───── Recorded data
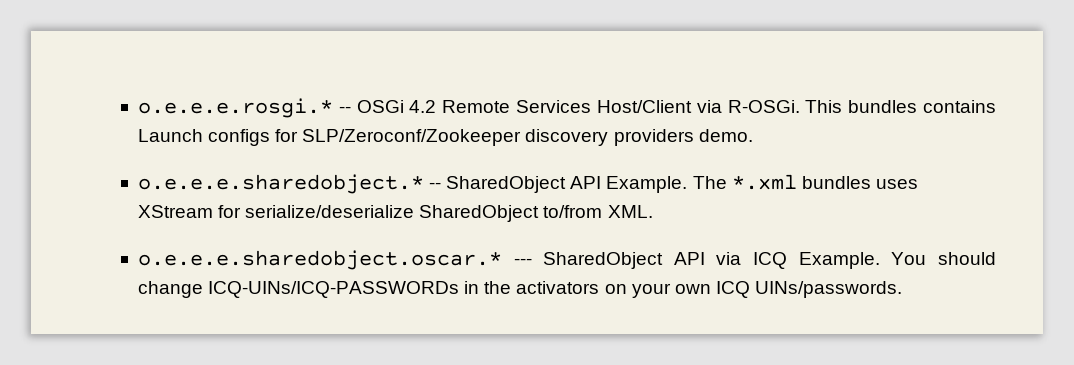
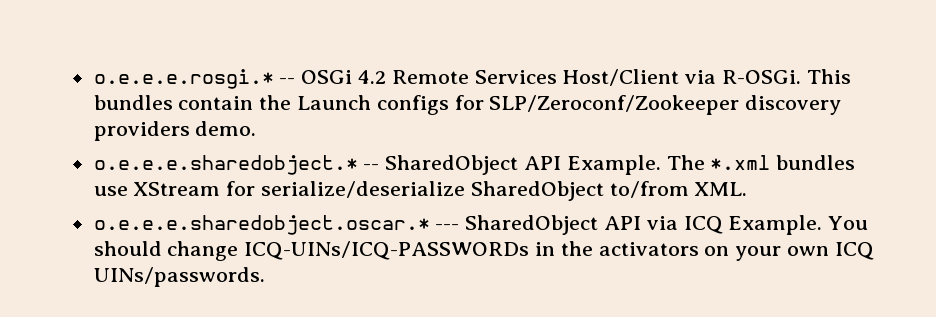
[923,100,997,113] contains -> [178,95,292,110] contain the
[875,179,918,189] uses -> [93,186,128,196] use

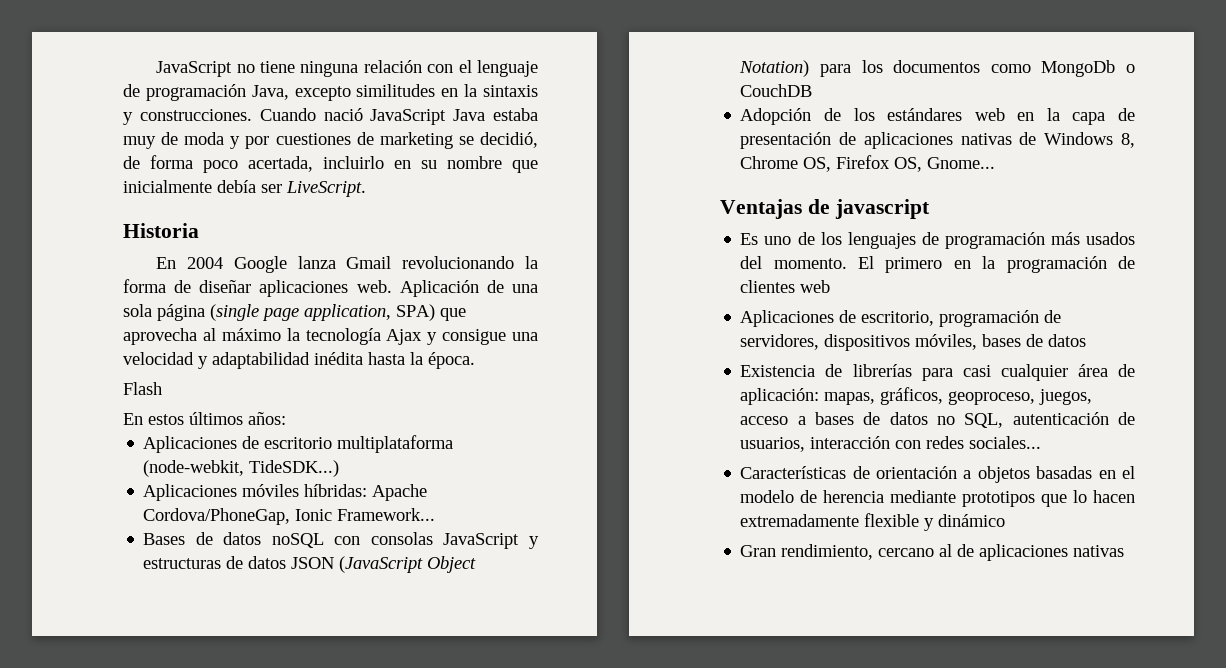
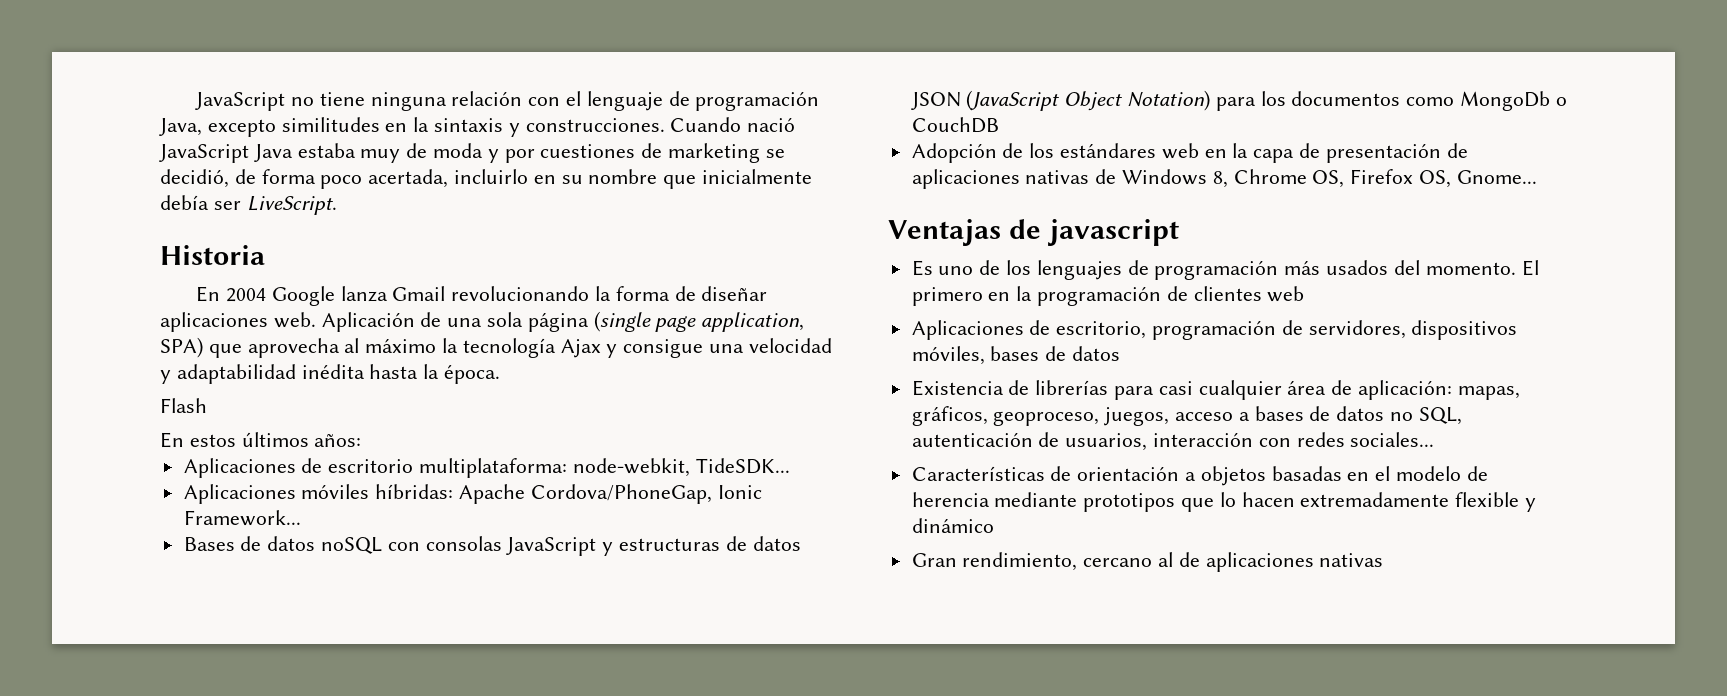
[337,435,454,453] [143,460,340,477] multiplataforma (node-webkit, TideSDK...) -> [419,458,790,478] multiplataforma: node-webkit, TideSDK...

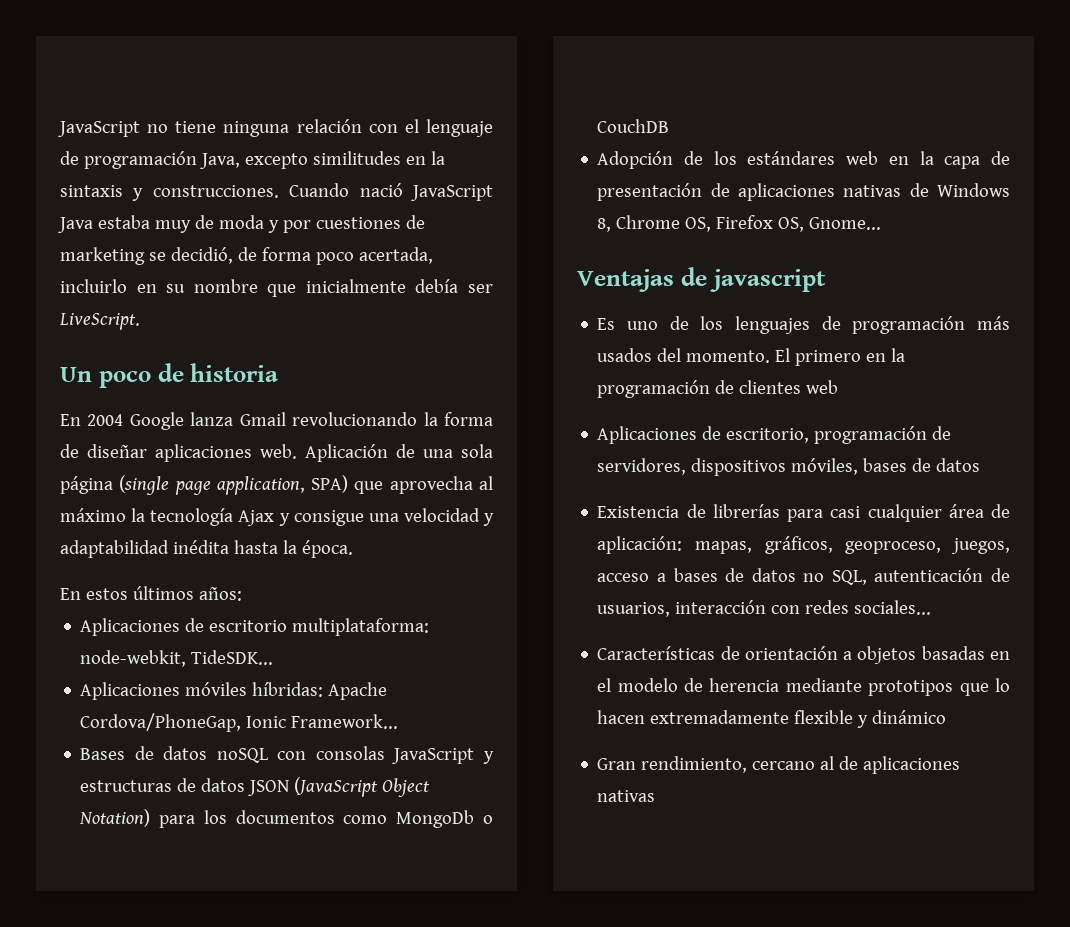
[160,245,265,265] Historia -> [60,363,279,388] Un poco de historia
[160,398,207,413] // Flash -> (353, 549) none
──────────
Activity: In the records above, copy exactly the lines from the one that contains "[160,245,265,265] Historia ->" through the last, and nothing else.

Your response:
[160,245,265,265] Historia -> [60,363,279,388] Un poco de historia
[160,398,207,413] // Flash -> (353, 549) none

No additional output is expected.